Atomizing core, electronic atomizing component and electronic atomizing device

CROSS-REFERENCE TO RELATED APPLICATIONS

This application claims priority based on Chinese patent application 202010795986.1 filed on August 10, 2020, the entire contents of which are incorporated herein by reference.

【Technical field】

The invention relates to the technical field of atomization tools, in particular to an atomization core, an electronic atomization component and an electronic atomization device.

【Background technique】

As an alternative to cigarettes, electronic atomization devices are mostly used for smoking cessation. The smoke produced by electronic atomization devices has a similar appearance and taste to cigarettes, but generally does not contain other harmful components such as tar and aerosols in cigarettes.

The electronic atomization device is mainly composed of electronic atomization components and power supply components. The electronic atomization assembly contains an atomizing core.
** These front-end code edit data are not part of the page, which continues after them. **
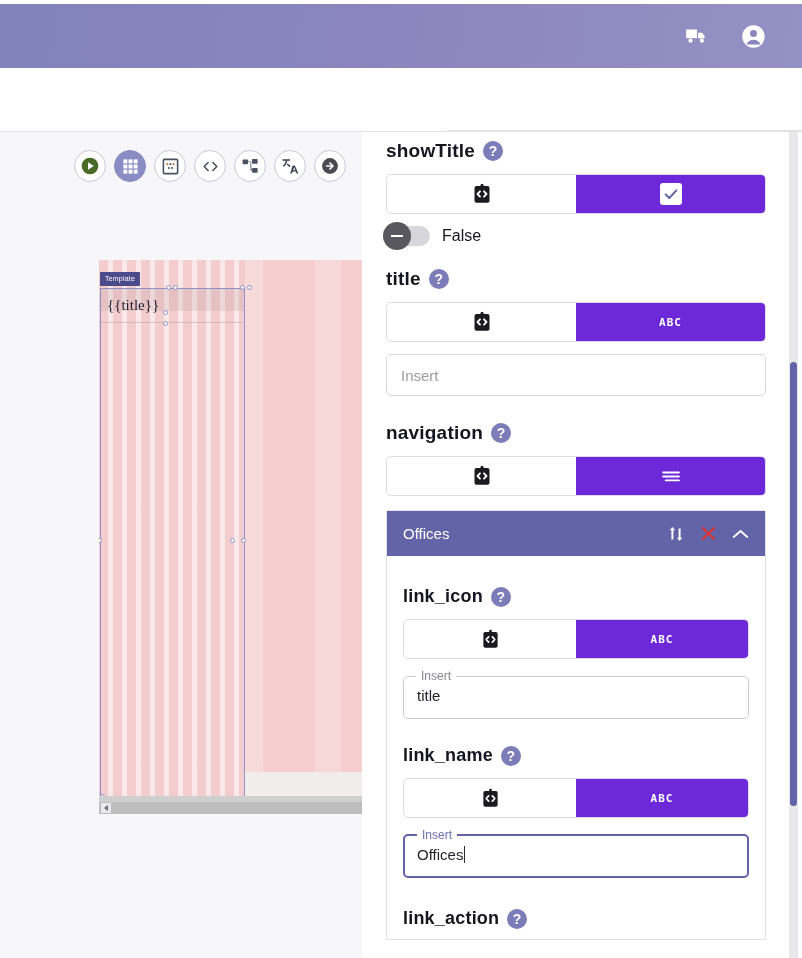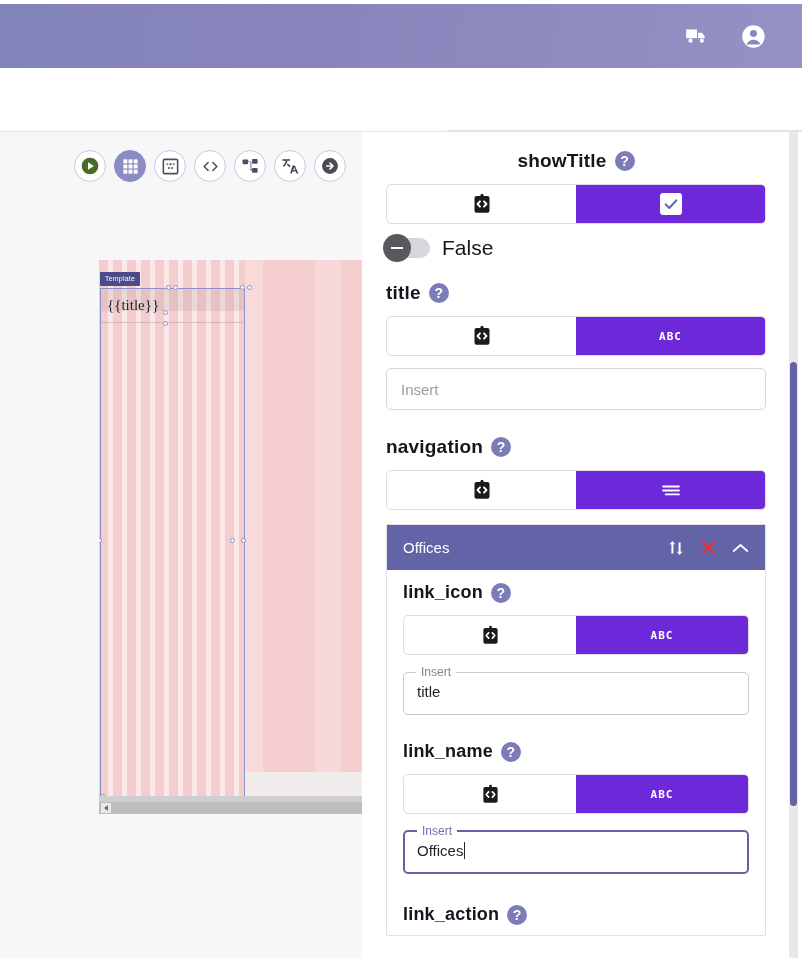"showTitle" div.prop-label { justify-content: center -> none; margin-top: 18px -> 8px }
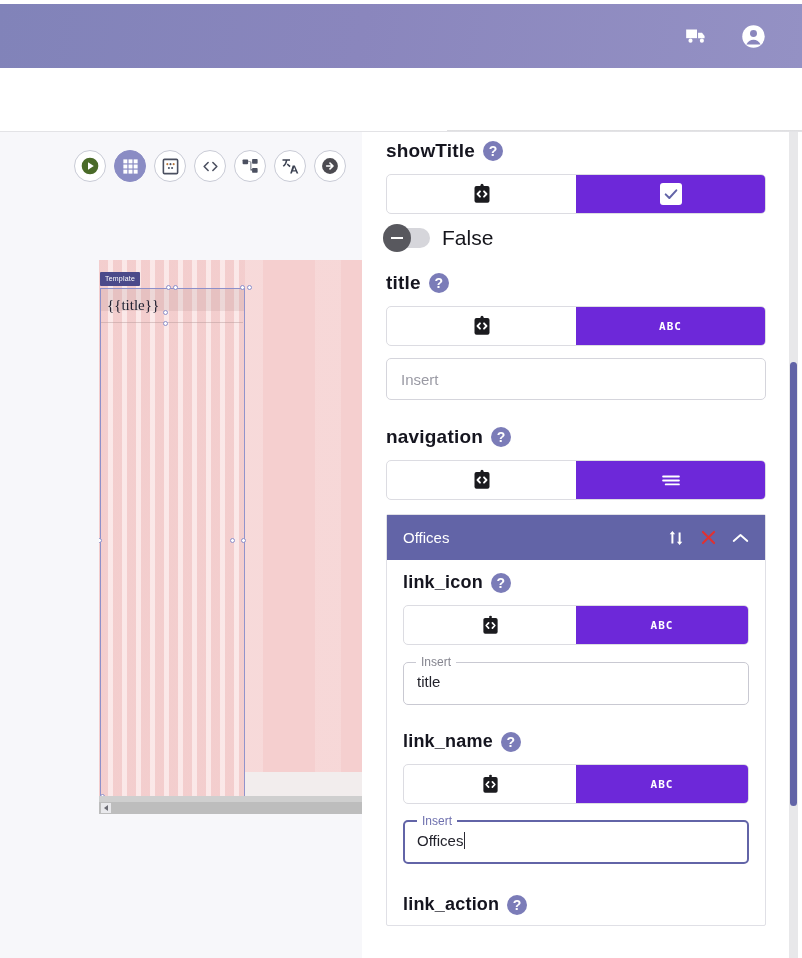"False" .toggle-text { font-size: 21px -> 16px }
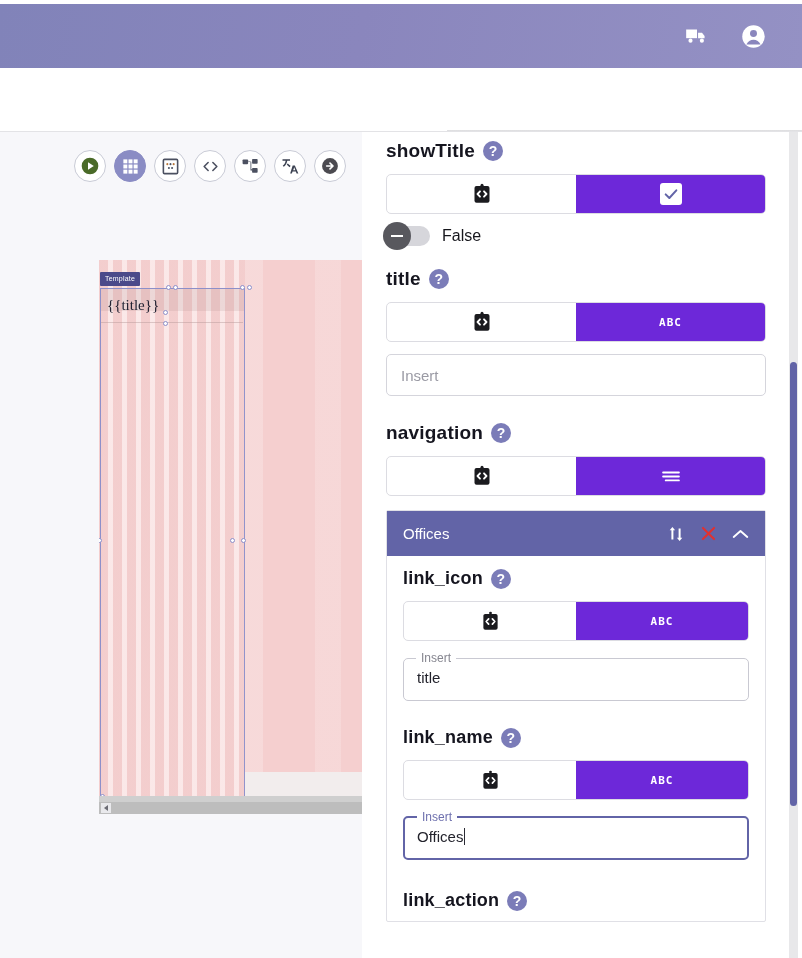"link_icon" .acc-body { margin-top: none -> 12px; padding: 12px 16px 10px 16px -> 18px 16px 10px 16px }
The atomizing core is the core device for the electronic atomization device to generate atomized gas, and its atomization effect determines the quality and taste of the smoke. Most of the early electronic atomization devices used a structure in which a metal heating wire is wound around a fiber rope as an atomizer, which is collectively referred to as a cotton core atomizer. The atomizer of this structure requires the e-liquid to completely infiltrate the heat source, but the e-liquid will inevitably decrease with the increase of use time, and the phenomenon of dry burning, carbon deposition and burnt smell will gradually appear during use. In addition, the structure of the atomizing core determines that the heating temperature is not uniform. The temperature in the area next to the metal heating wire is very high. The e-liquid here will undergo a cracking chemical reaction due to the high temperature, producing aldehydes and ketones that are harmful to the human body.

In view of the disadvantages of the heating wire wound fiber rope atomizer, ceramic atomizer products have appeared. The atomizer is composed of two parts, a porous ceramic and a metal heating film: the ceramic is formed by sintering at high temperature, and many tiny pores are formed inside, and the average pore size is equivalent to one-fifth of the hair, similar to the honeycomb structure. Combining the metal heating film with the ceramic substrate with micropores all over it forms a ceramic atomizing component. Using surface tension and capillary action, the e-liquid can penetrate into the atomizer uniformly and transfer to the surface of the atomizer. During the working process, the heating film generates heat after being energized, and instantly heats the liquid stored in the porous ceramic substrate to form an aerosol.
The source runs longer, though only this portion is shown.